:: EXERCISE DATA ::
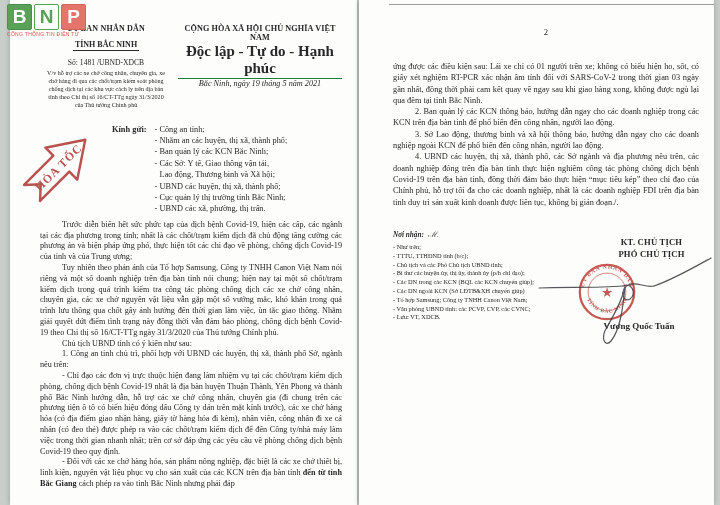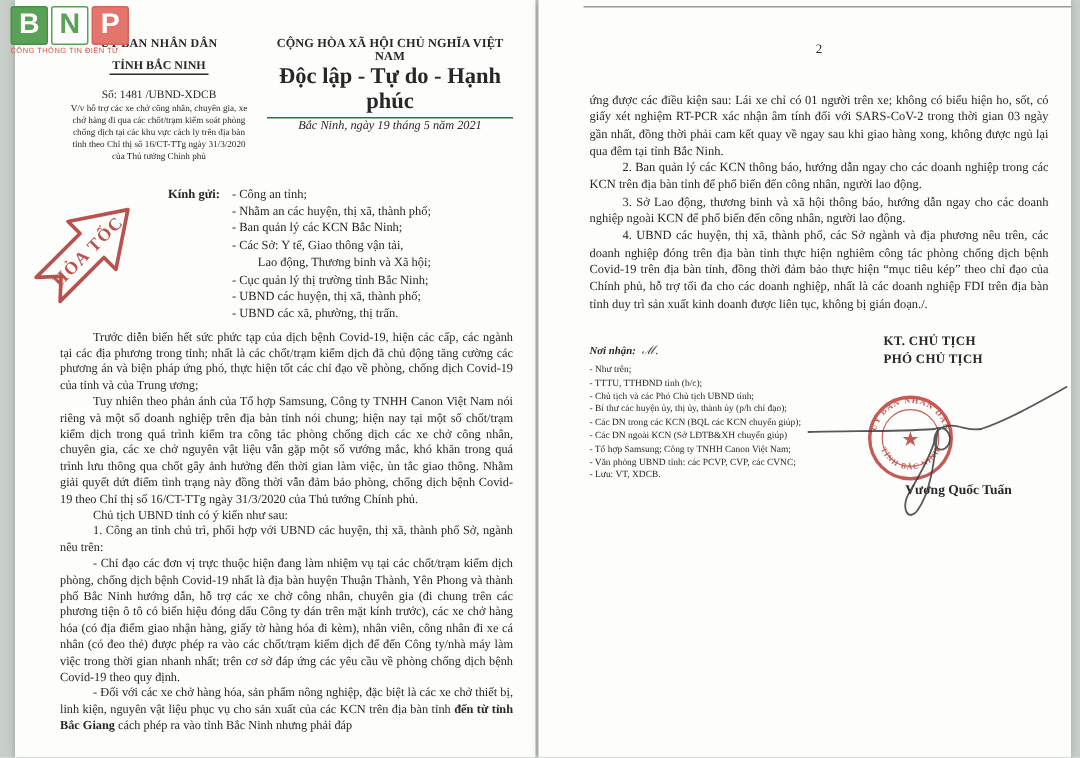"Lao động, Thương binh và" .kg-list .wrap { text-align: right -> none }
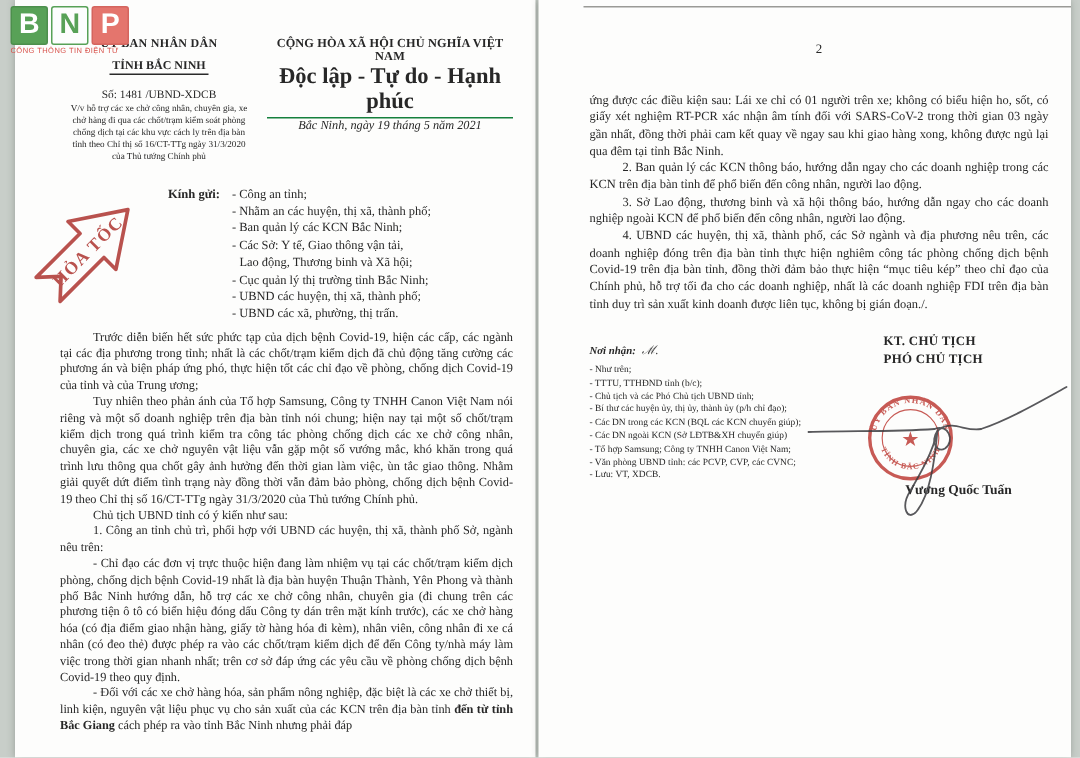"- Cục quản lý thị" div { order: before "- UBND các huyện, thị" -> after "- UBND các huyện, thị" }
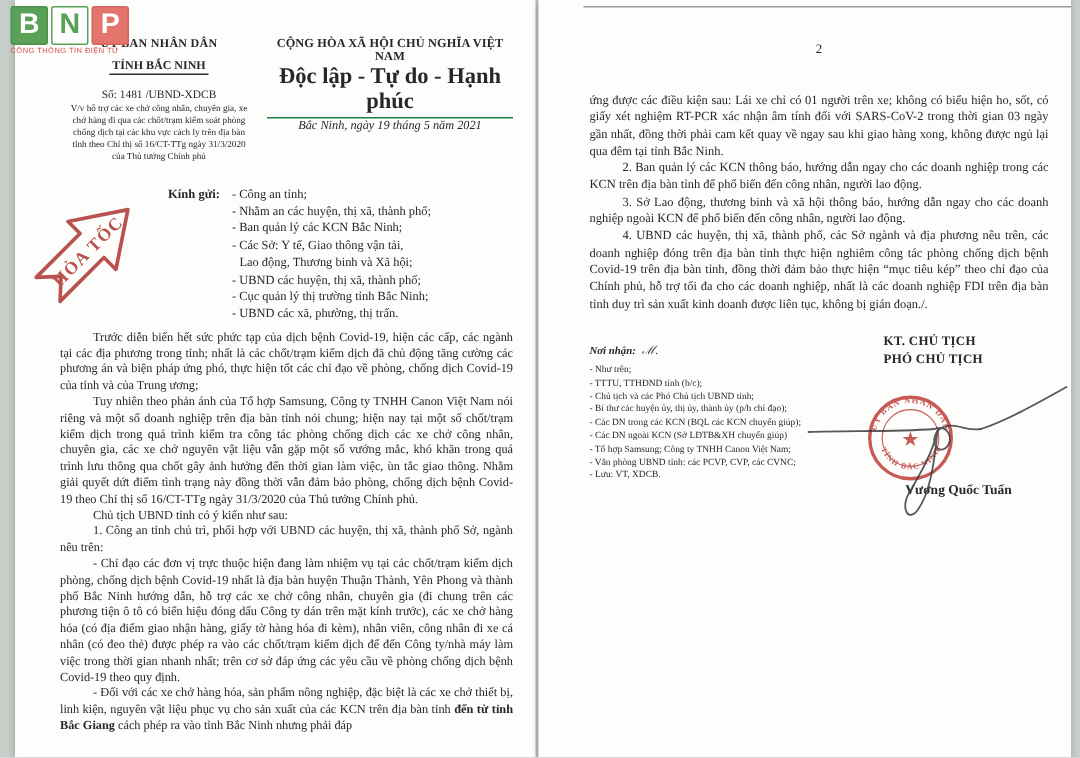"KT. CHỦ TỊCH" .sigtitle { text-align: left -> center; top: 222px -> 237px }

==

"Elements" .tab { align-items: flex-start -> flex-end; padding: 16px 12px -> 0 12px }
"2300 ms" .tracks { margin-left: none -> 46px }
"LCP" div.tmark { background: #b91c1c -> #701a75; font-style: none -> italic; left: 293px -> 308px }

:: WORK INSTRUCTIONS ::
Go through the material above and output exactly the lines from the one containing "align-items: flex-start ->" through the one containing "background: #b91c1c ->".

:: THE COMPLETED TASK ::
"Elements" .tab { align-items: flex-start -> flex-end; padding: 16px 12px -> 0 12px }
"2300 ms" .tracks { margin-left: none -> 46px }
"LCP" div.tmark { background: #b91c1c -> #701a75; font-style: none -> italic; left: 293px -> 308px }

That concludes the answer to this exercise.